What the task asks -> Copy each line of the records below, from the first through the one that contains "[18,202,283,222] которые меняют", exactly as written.

......

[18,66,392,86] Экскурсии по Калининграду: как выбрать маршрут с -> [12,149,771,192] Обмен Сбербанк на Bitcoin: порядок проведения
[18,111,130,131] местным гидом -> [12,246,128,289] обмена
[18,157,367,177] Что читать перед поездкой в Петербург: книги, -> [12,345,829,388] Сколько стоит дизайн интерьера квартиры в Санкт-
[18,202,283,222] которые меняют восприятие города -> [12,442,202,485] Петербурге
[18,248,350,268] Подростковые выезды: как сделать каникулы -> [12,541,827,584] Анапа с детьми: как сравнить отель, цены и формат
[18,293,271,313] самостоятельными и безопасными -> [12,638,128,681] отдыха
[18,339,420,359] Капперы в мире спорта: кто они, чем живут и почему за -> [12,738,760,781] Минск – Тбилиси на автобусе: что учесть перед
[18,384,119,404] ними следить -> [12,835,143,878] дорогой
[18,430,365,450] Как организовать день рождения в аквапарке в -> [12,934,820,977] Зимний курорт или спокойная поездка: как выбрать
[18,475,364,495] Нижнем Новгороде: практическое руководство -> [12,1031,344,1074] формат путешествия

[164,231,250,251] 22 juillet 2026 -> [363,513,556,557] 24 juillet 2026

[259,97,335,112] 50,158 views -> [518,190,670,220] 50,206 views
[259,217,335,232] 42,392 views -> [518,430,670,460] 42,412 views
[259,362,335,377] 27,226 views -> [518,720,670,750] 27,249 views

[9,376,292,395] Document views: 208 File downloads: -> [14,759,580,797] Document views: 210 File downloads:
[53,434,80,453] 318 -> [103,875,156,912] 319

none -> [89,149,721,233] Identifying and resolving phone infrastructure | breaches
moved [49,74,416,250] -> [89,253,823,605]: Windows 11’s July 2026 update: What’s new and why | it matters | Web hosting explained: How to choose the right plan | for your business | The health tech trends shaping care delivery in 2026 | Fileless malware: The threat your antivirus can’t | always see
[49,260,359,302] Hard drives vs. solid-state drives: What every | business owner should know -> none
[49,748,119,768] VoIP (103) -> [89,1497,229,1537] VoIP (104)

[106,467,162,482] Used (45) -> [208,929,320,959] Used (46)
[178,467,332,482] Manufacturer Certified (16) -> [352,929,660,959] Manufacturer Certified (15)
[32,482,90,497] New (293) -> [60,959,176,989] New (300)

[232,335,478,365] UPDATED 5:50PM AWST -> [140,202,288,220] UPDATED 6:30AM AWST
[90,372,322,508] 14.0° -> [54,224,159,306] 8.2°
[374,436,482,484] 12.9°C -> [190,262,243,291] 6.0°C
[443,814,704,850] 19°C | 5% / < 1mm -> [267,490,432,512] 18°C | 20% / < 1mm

......

Output for this task ->
[18,66,392,86] Экскурсии по Калининграду: как выбрать маршрут с -> [12,149,771,192] Обмен Сбербанк на Bitcoin: порядок проведения
[18,111,130,131] местным гидом -> [12,246,128,289] обмена
[18,157,367,177] Что читать перед поездкой в Петербург: книги, -> [12,345,829,388] Сколько стоит дизайн интерьера квартиры в Санкт-
[18,202,283,222] которые меняют восприятие города -> [12,442,202,485] Петербурге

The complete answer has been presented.